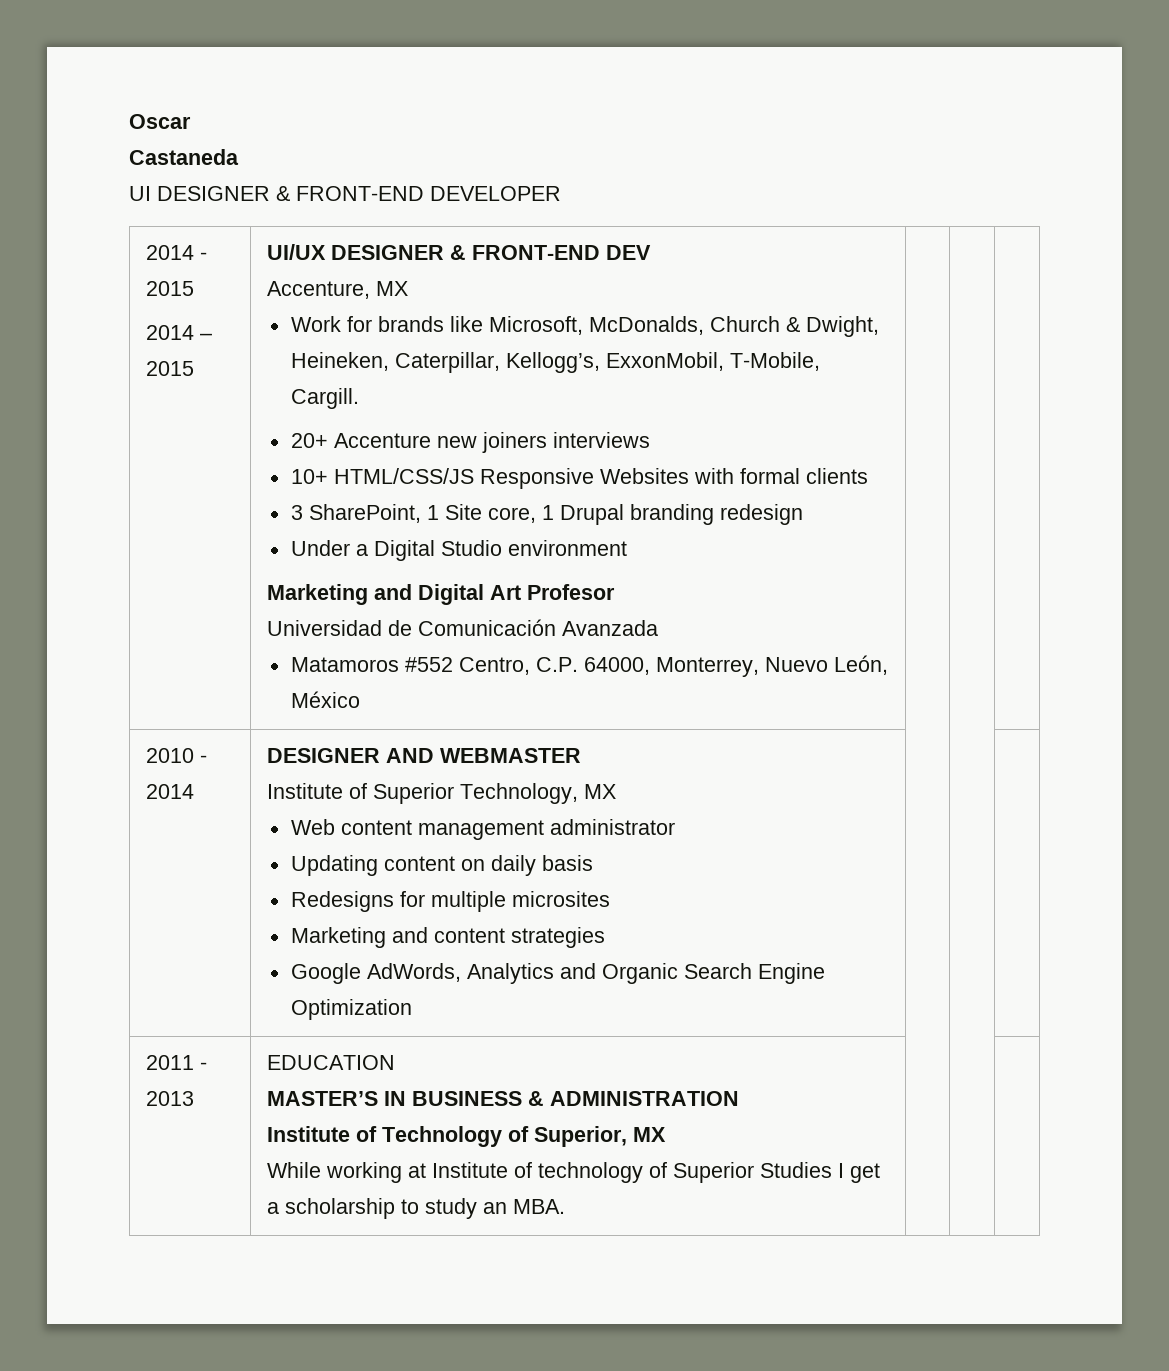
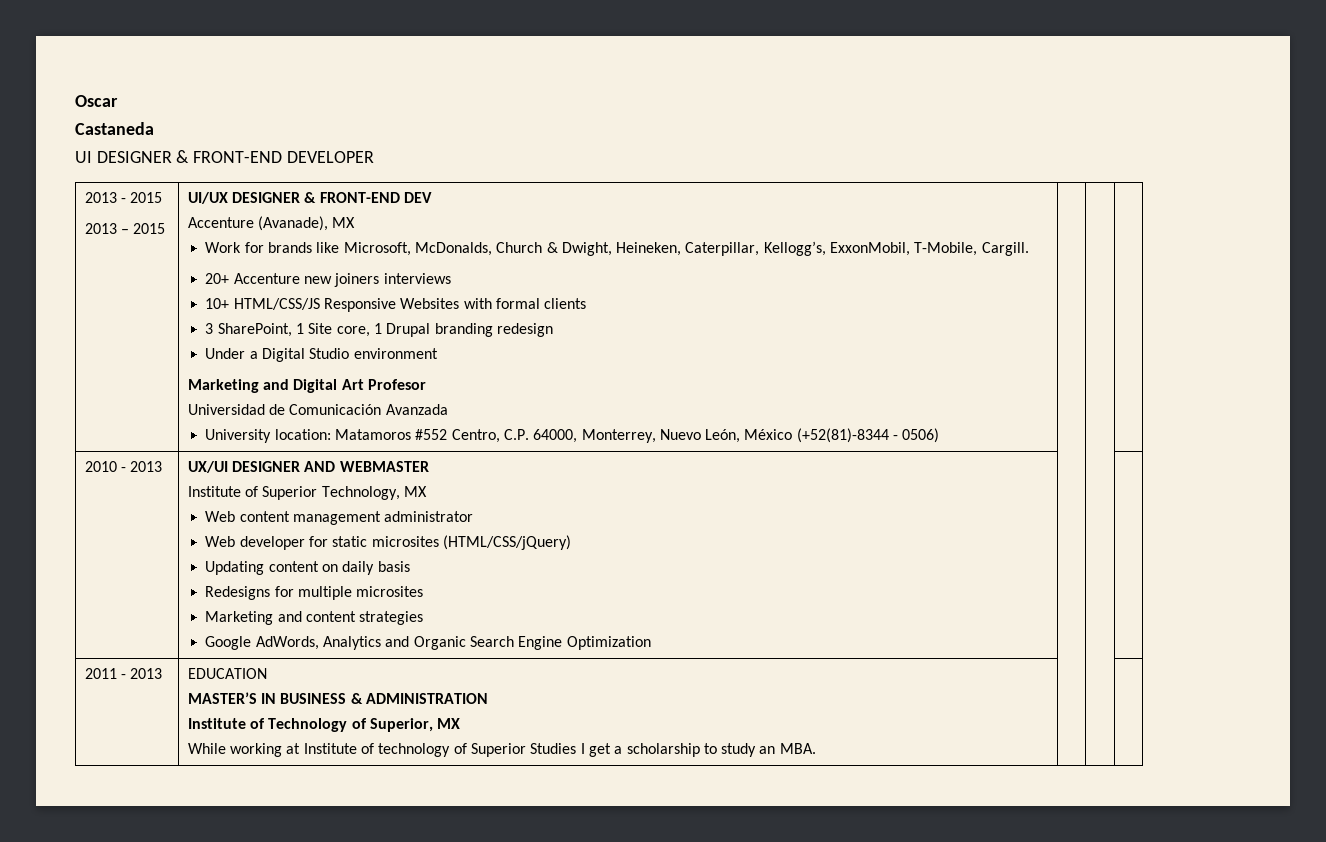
  UI DESIGNER & FRONT-END DEVELOPER
- 2014 - 2015
- 2014 – 2015
+ 2013 - 2015
+ 2013 – 2015
- Accenture, MX
+ Accenture (Avanade), MX
- Matamoros #552 Centro, C.P. 64000, Monterrey, Nuevo León, México
+ University location: Matamoros #552 Centro, C.P. 64000, Monterrey, Nuevo León, México (+52(81)-8344 - 0506)
- 2010 - 2014 | DESIGNER AND WEBMASTER
+ 2010 - 2013 | UX/UI DESIGNER AND WEBMASTER
+ Web developer for static microsites (HTML/CSS/jQuery)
· · ·
- _Exercise prompt_:
Repeat, exactly as they stand, the line that contains "Accenture (Avanade), MX" and all the lines after it in the data above.

- _Worked solution_:
+ Accenture (Avanade), MX
- Matamoros #552 Centro, C.P. 64000, Monterrey, Nuevo León, México
+ University location: Matamoros #552 Centro, C.P. 64000, Monterrey, Nuevo León, México (+52(81)-8344 - 0506)
- 2010 - 2014 | DESIGNER AND WEBMASTER
+ 2010 - 2013 | UX/UI DESIGNER AND WEBMASTER
+ Web developer for static microsites (HTML/CSS/jQuery)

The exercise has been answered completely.